Can someone tell me why almost in every book/website/paper authors use the following:

foreach vertex v in Adjacent(u)
    relax(u,v)


when relaxing the edges, instead of:

foreach vertex v in Adjacent(u)
    if (v is in Q)
        relax(u,v)


This is extremely confusing for someone when learning the algorithm. Is there any reason why the people are omitting the IF ?

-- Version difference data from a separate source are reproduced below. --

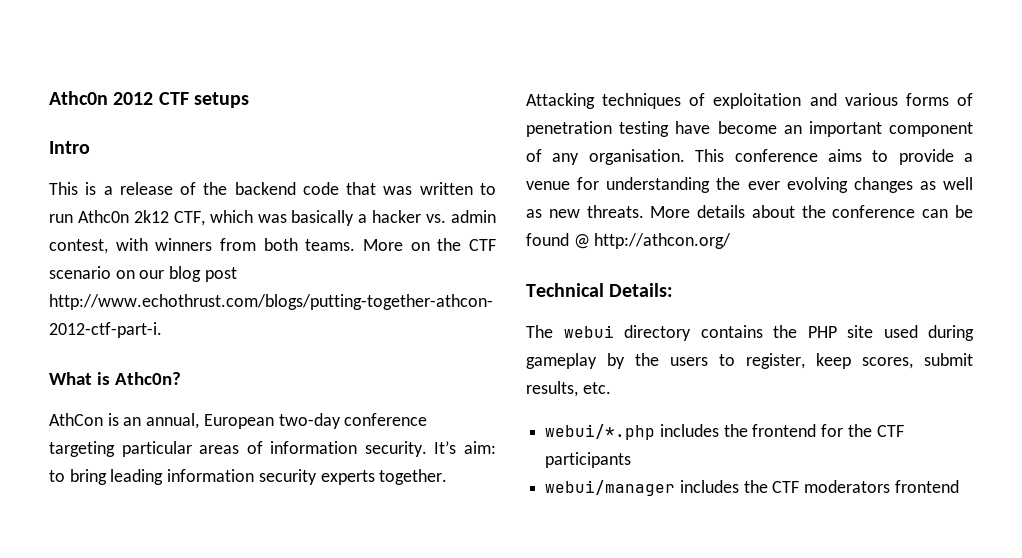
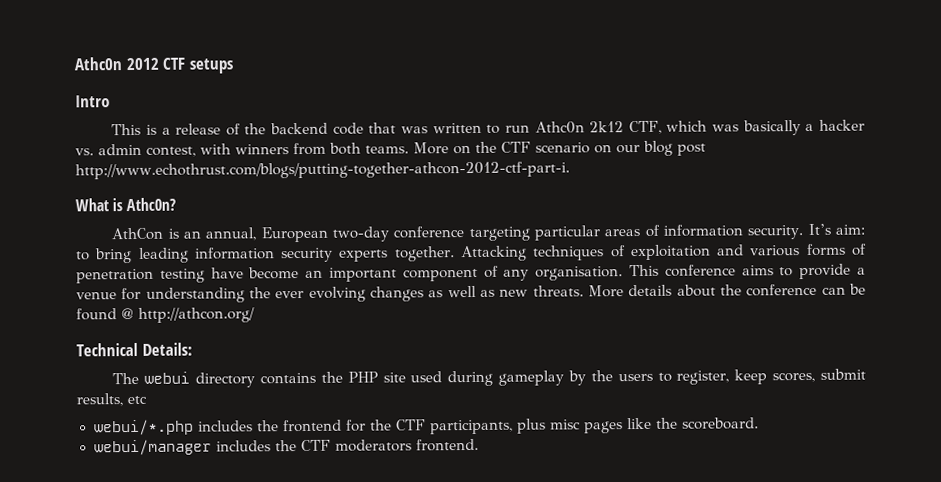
[582,382,611,394] etc. -> [127,395,147,405] etc
[545,452,632,468] participants -> [429,417,759,435] participants, plus misc pages like the scoreboard.
[894,480,959,493] frontend -> [415,438,479,452] frontend.

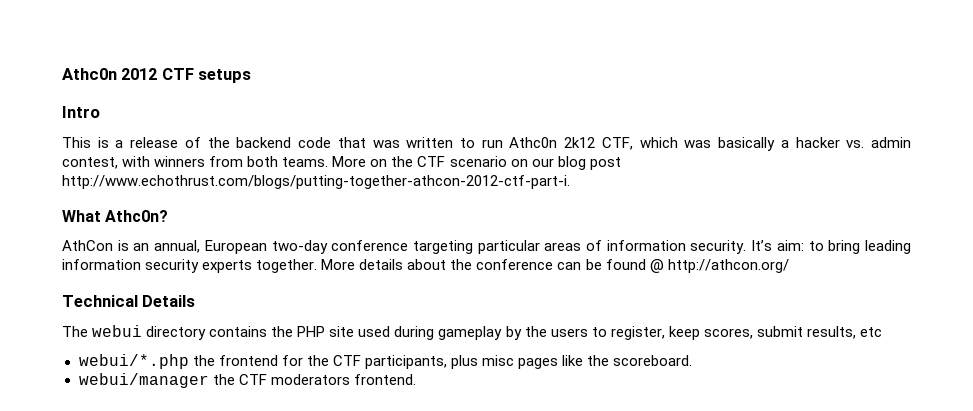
[112,198,124,212] is -> (101, 216) none
[460,243,868,262] [76,263,866,284] [76,285,584,303] Attacking techniques of exploitation and various forms of penetration testing have become an important component of any organisation. This conference aims to provide a venue for understanding the ever evolving changes as well as new threats. -> (318, 266) none
[141,342,193,356] Details: -> [142,295,196,307] Details
[197,420,253,432] includes -> (189, 361) none
[215,440,271,452] includes -> (209, 380) none

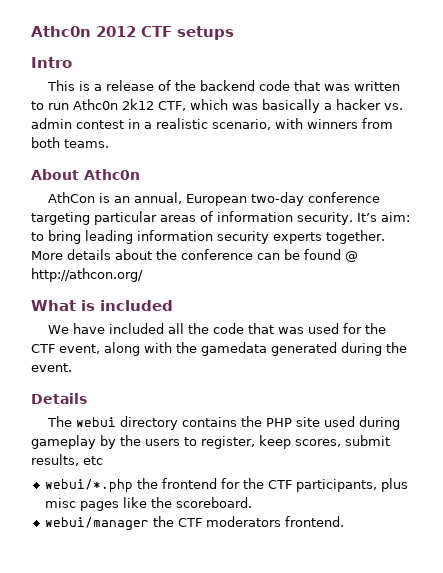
[62,157,118,169] contest, -> [76,118,271,130] contest in a realistic scenario,
[332,156,621,170] [62,175,570,189] [62,210,169,222] More on the CTF scenario on our blog post http://www.echothrust.com/blogs/putting-together-athcon-2012-ctf-part-i. // What Athc0n? -> [31,169,140,180] // About Athc0n
[62,295,138,307] Technical -> [31,300,173,311] [48,323,387,334] [31,342,407,356] [31,363,72,372] What is included // We have included all the code that was used for the CTF event, along with the gamedata generated during the event. //

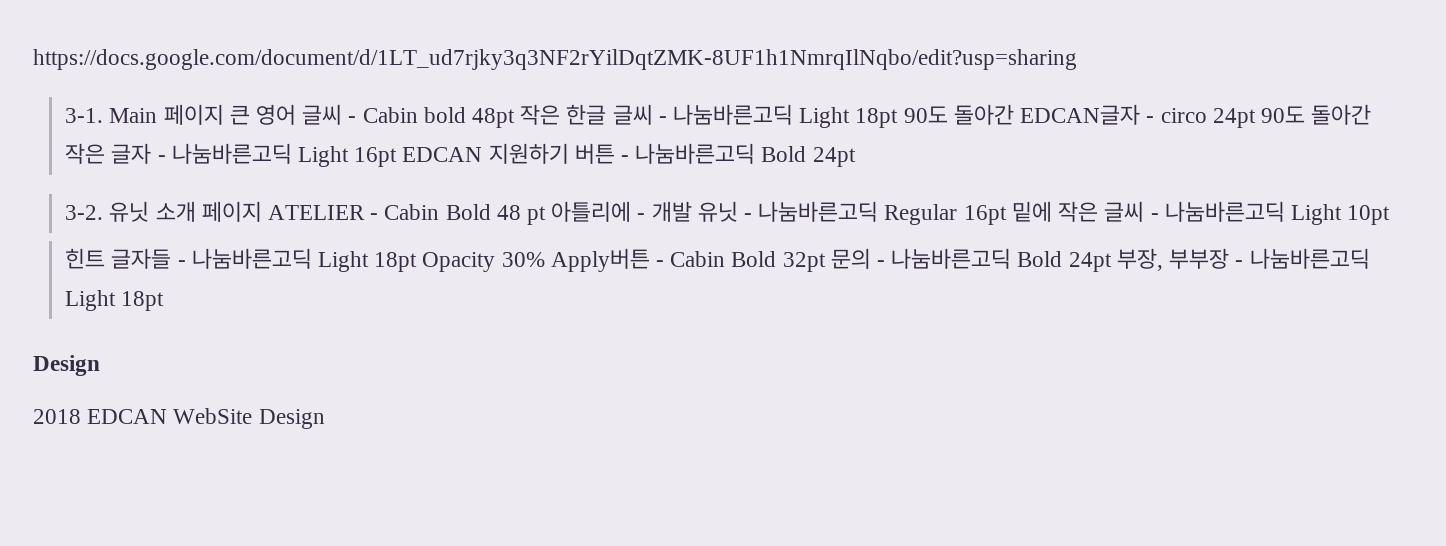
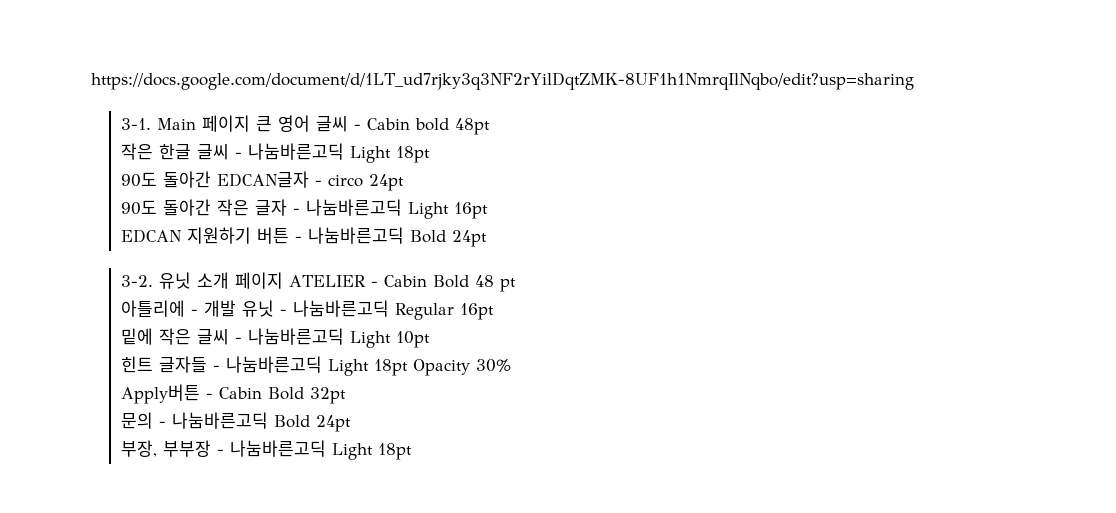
(515, 118) none -> (490, 126) //
(899, 118) none -> (430, 154) //
(1256, 118) none -> (404, 182) //
(398, 157) none -> (488, 210) //
(546, 215) none -> (516, 285) //
(1007, 215) none -> (494, 311) //
(545, 259) none -> (511, 365) //
(826, 262) none -> (346, 395) //
(1112, 262) none -> (351, 423) //
[33,355,100,376] [33,408,325,429] // Design // 2018 EDCAN WebSite Design -> (412, 451) none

Anyway I wrote a semi-Javascript (I changed it here to a readable syntax) implementation of Dijkstra and I wanted to be sure if it is correct because of this IF case. Here is my code excluding the initialising:

while (queue.length != 0)
    min = queue.getMinAndRemoveItFromQ()
    foreach v in min.adjacentVertices
        // inspect edge from "min" to "v"
        if ( queue.contains(v) AND min.priority + weight(min,v) < v.priority )
            v.priority = min.priority + weight(min,v)
            v.pre = min


Is this implementation correct or am I missing something ?

Solution

The condition


min.priority + weight(min,v) < v.priority

can only be true if $v$ is in the queue. If a vertex $v$ has been removed from $Q$ the invariant of Dijkstra's algorithm guarantees we've already found the shortest path to $v$.

Edit: Proof Sketch
Suppose v isn't in Q. Then we must have already found the shortest path to v. Now if we later examine a vertex u connected to v, the condition min.priority + weight(min,v) < v.priority must be false, otherwise we would have found a shorter path to v which is a contradiction.